Though less intensive than a four-year program, two-year certificate programs are increasing in popularity, too. Olivia Templeton, faculty at the Glendale Community College's fitness and wellness department in Glendale, AZ, receives inquiries about the college's personal training certificate program from other schools looking to start a similar program. The community college started offering the certificate in the spring of 1990. Since then, more than 700 people have completed the program, which usually takes about two years because most students take classes on a part-time basis. The program is 13 credits and includes hands-on experience.

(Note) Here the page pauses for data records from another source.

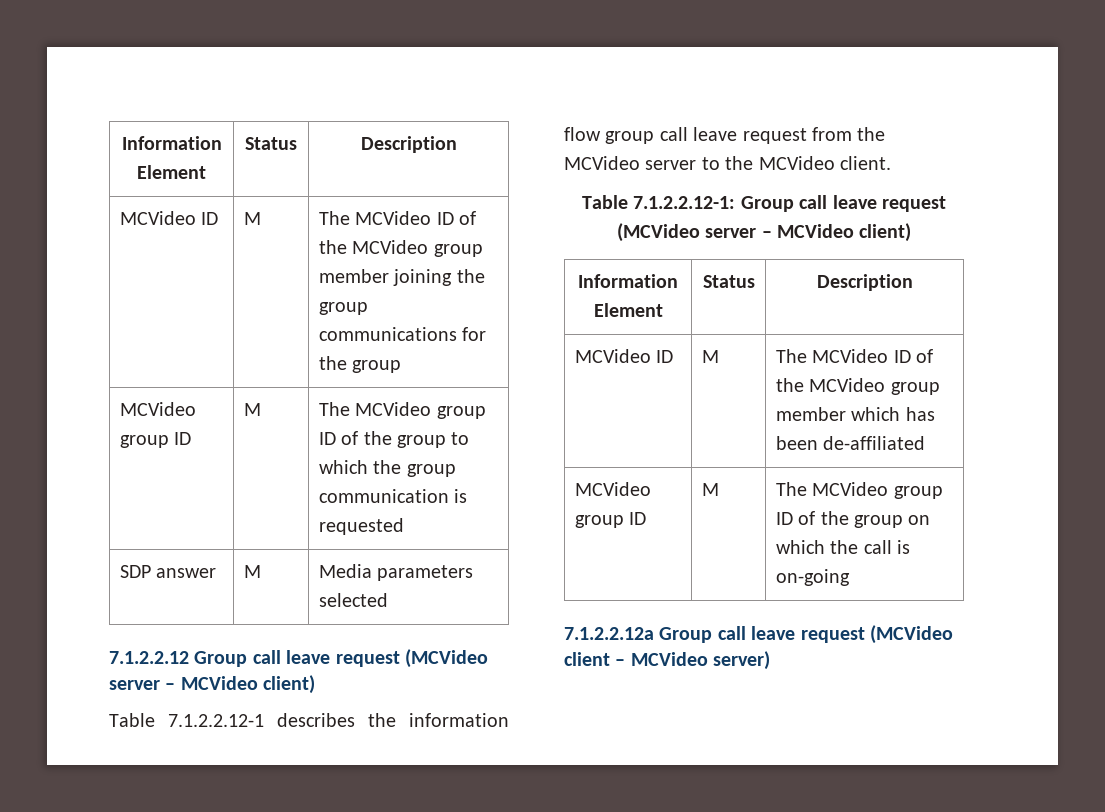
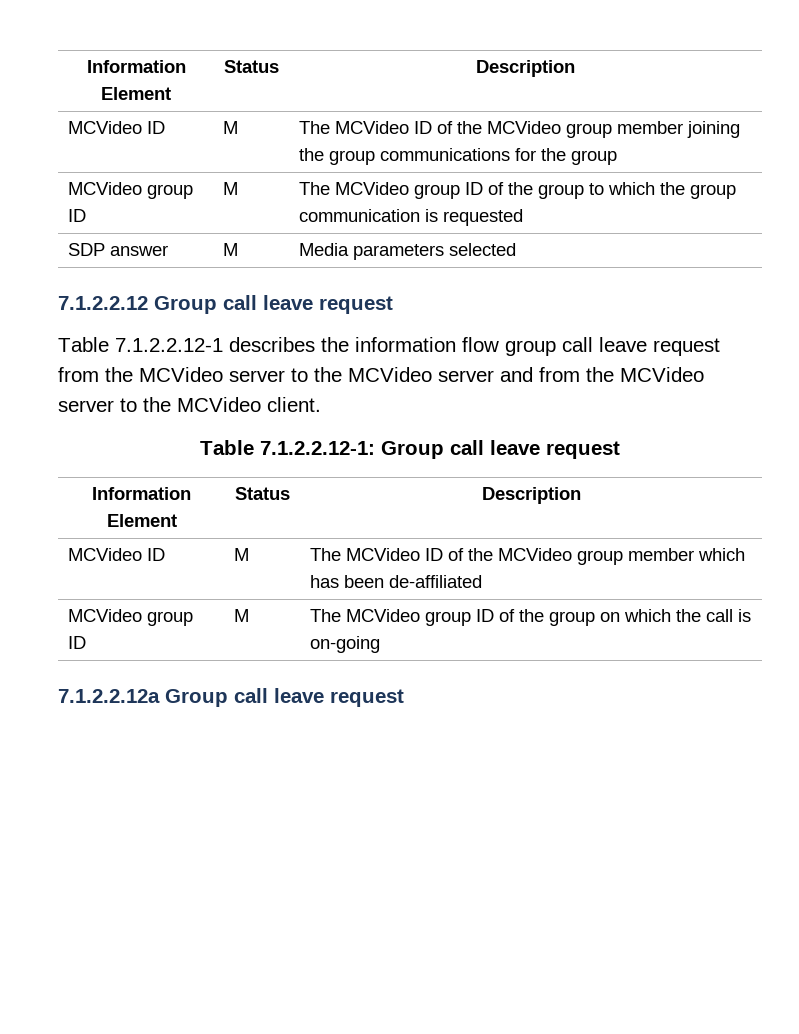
- 7.1.2.2.12 Group call leave request (MCVideo server – MCVideo client)
+ 7.1.2.2.12 Group call leave request
- Table 7.1.2.2.12-1 describes the information flow group call leave request from the MCVideo server to the MCVideo client.
+ Table 7.1.2.2.12-1 describes the information flow group call leave request from the MCVideo server to the MCVideo server and from the MCVideo server to the MCVideo client.
- Table 7.1.2.2.12-1: Group call leave request (MCVideo server – MCVideo client)
+ Table 7.1.2.2.12-1: Group call leave request
- 7.1.2.2.12a Group call leave request (MCVideo client – MCVideo server)
+ 7.1.2.2.12a Group call leave request

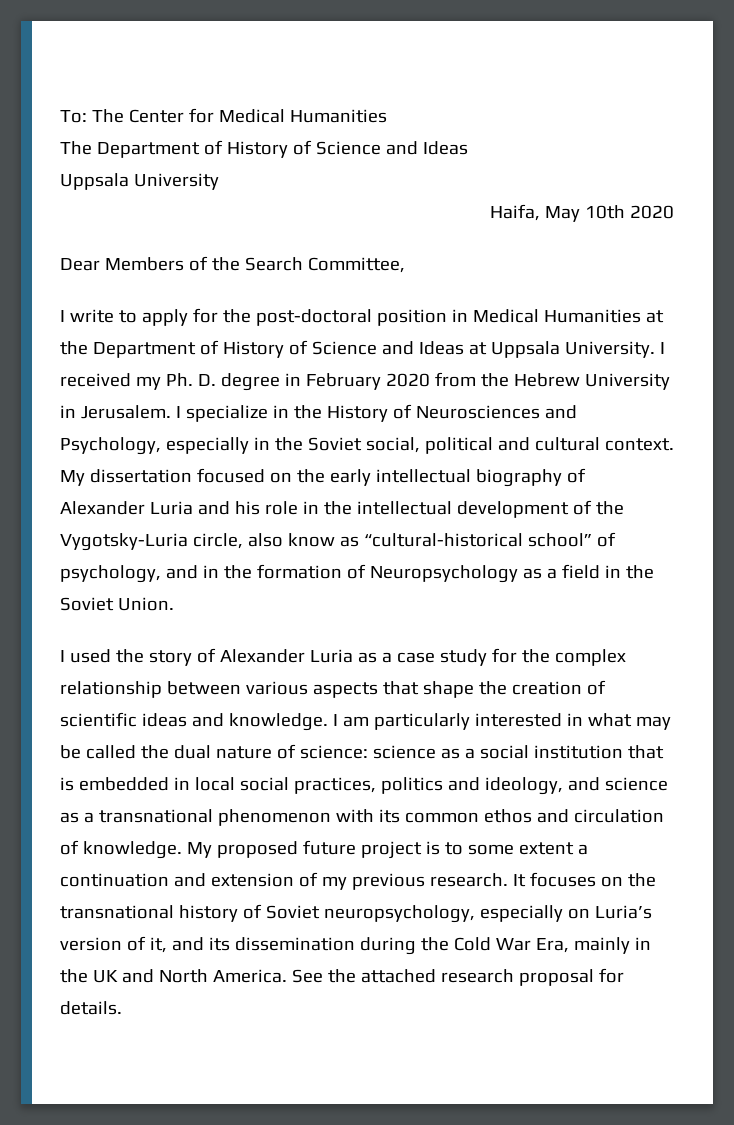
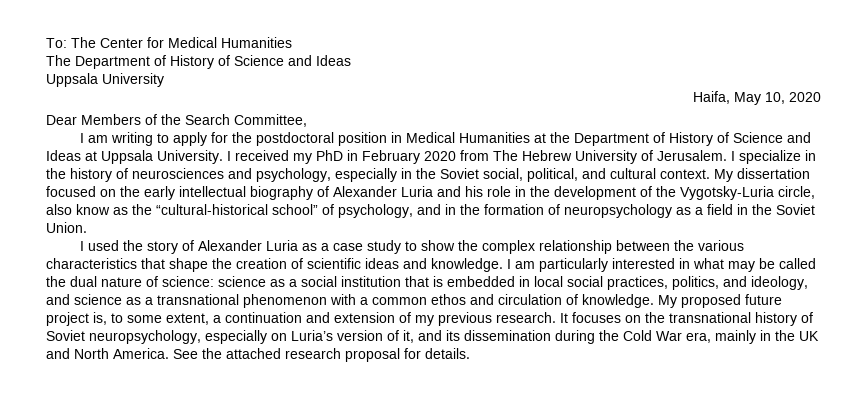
- Haifa, May 10th 2020
+ Haifa, May 10, 2020
- I write to apply for the post-doctoral position in Medical Humanities at the Department of History of Science and Ideas at Uppsala University.
+ I am writing to apply for the postdoctoral position in Medical Humanities at the Department of History of Science and Ideas at Uppsala University.
- I received my Ph. D. degree in February 2020 from the Hebrew University in Jerusalem.
+ I received my PhD in February 2020 from The Hebrew University of Jerusalem.
- I specialize in the History of Neurosciences and Psychology, especially in the Soviet social, political and cultural context.
+ I specialize in the history of neurosciences and psychology, especially in the Soviet social, political, and cultural context.
- My dissertation focused on the early intellectual biography of Alexander Luria and his role in the intellectual development of the Vygotsky-Luria circle, also know as “cultural-historical school” of psychology, and in the formation of Neuropsychology as a field in the Soviet Union.
+ My dissertation focused on the early intellectual biography of Alexander Luria and his role in the development of the Vygotsky-Luria circle, also know as the “cultural-historical school” of psychology, and in the formation of neuropsychology as a field in the Soviet Union.
- I used the story of Alexander Luria as a case study for the complex relationship between various aspects that shape the creation of scientific ideas and knowledge.
+ I used the story of Alexander Luria as a case study to show the complex relationship between the various characteristics that shape the creation of scientific ideas and knowledge.
- I am particularly interested in what may be called the dual nature of science: science as a social institution that is embedded in local social practices, politics and ideology, and science as a transnational phenomenon with its common ethos and circulation of knowledge.
+ I am particularly interested in what may be called the dual nature of science: science as a social institution that is embedded in local social practices, politics, and ideology, and science as a transnational phenomenon with a common ethos and circulation of knowledge.
- My proposed future project is to some extent a continuation and extension of my previous research.
+ My proposed future project is, to some extent, a continuation and extension of my previous research.
- It focuses on the transnational history of Soviet neuropsychology, especially on Luria’s version of it, and its dissemination during the Cold War Era, mainly in the UK and North America.
+ It focuses on the transnational history of Soviet neuropsychology, especially on Luria’s version of it, and its dissemination during the Cold War era, mainly in the UK and North America.

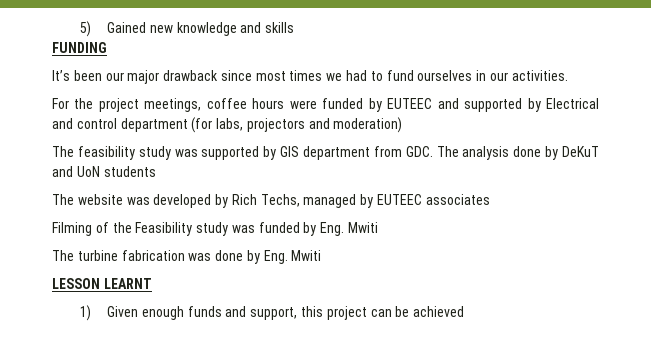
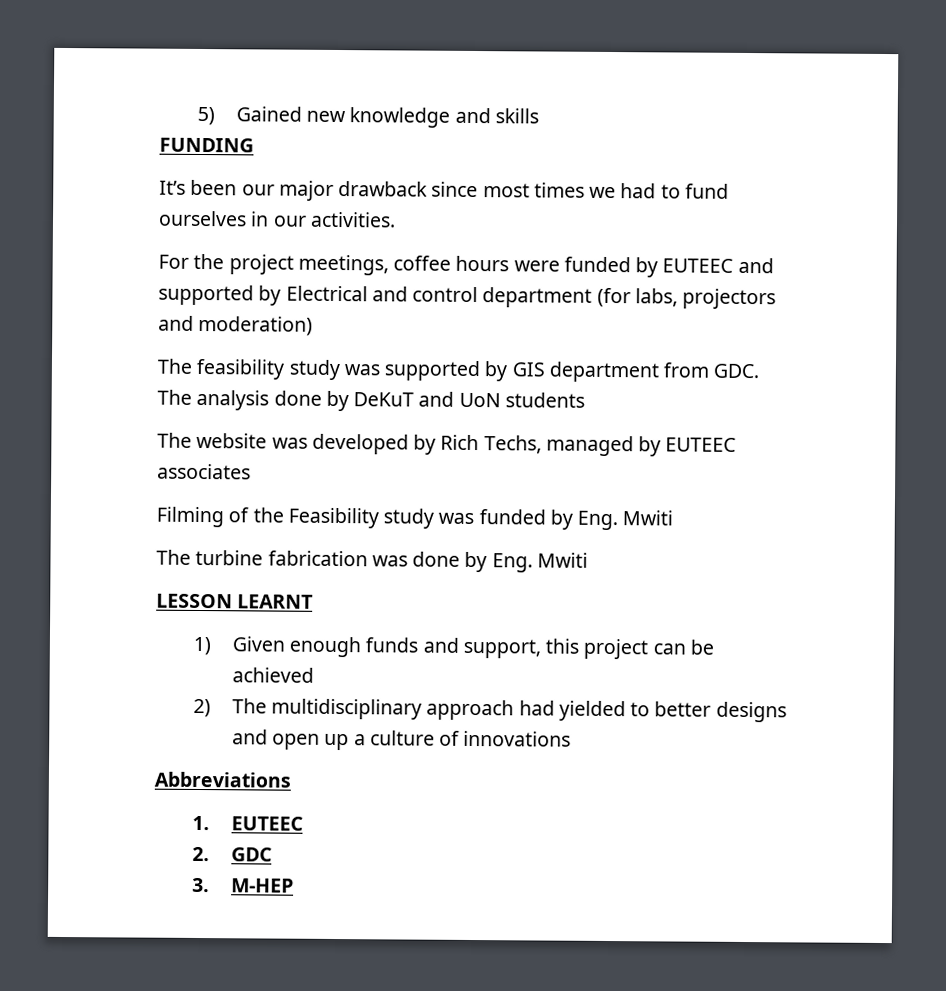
+ 2) The multidisciplinary approach had yielded to better designs and open up a culture of innovations
+ Abbreviations
+ 1. EUTEEC
+ 2. GDC
+ 3. M-HEP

“There are always a few exceptions, but on the whole, the best trainers are the ones that have had training from a credible institution with educated instructors and lots of practical skills training,” she says.

Head of the Class

Both degreed and non-degreed fitness professionals work at the North Mississippi Medical Center (NMMC) Wellness Centers in Tupelo, MS. While some fitness instructors and personal trainers have degrees in physical education, fitness management and exercise science, some of the centers' fitness assistants and personal trainers don't have a degree, but they are certified.

“I think that our members are comfortable with both levels [of education],” says Hank Boerner, director of three NMMC Wellness Centers and president of the Medical Fitness Association. “It just depends on what they are looking for in a trainer. We charge the same for both.”

Nationally, about 35 percent of Life Time Fitness' personal trainers are degreed. The company doesn't advertise its trainers' qualifications, but it does make their biographies available, although the public probably doesn't understand the different acronyms, Thom says.

However, education can elevate the effectiveness and safety of a workout that a personal trainer designs for a client, says Miller.

“Most clubs tend to have the philosophy that the more we know the more liable we can be,” she says. “But what if we did have people out there with a higher level [of education]? It's what you can lose versus what you can gain.”

Programs that focus on business and provide hands-on learning can also help club owners solve the dilemma of hiring a strictly business person or a fitness person, says Kennedy-Armbruster.

Better educated personal trainers may also indirectly equate to higher profits, better retention and drawing in new members, a possibility that some clubs reward their trainers for financially. Graduates from these programs will be paid more for one-on-one training and for their ability to manage departments and implement systems, Baldwin says.

However, pay can vary widely from one facility to another, Miller says.

“I would like to think of it in these terms — if five individuals are in line for a job, then our kids would move to the front due to their education and experience,” she says.

After a six-month period, Life Time Fitness trainers with a four-year degree jump to a higher pay range than those with only a certification.

Four-year degrees may also help bridge the gap between the fitness industry and the medical community, possibly making insurance reimbursement more universal. Whenever any field becomes more professional and the knowledge base is raised within, it will get more respect from other professionals, says Kennedy-Armbruster.

“Of course, the other fact is that insurance companies and corporations have to value and invest in prevention, which is a long-term investment,” she says. “This is often hard for businesses to do. However, due to the rising cost of health care, I think it is now becoming imperative to embrace prevention efforts and thus look for quality people to assist with these efforts.”

Although it may be a while before the supply of degreed fitness professionals with practical and business knowledge meets the demand, many believe this higher level of education will eventually help fitness graduate to professional status.

“We need to raise the bar on how this profession is viewed,” Thom says. “Experience is really the killer qualification.”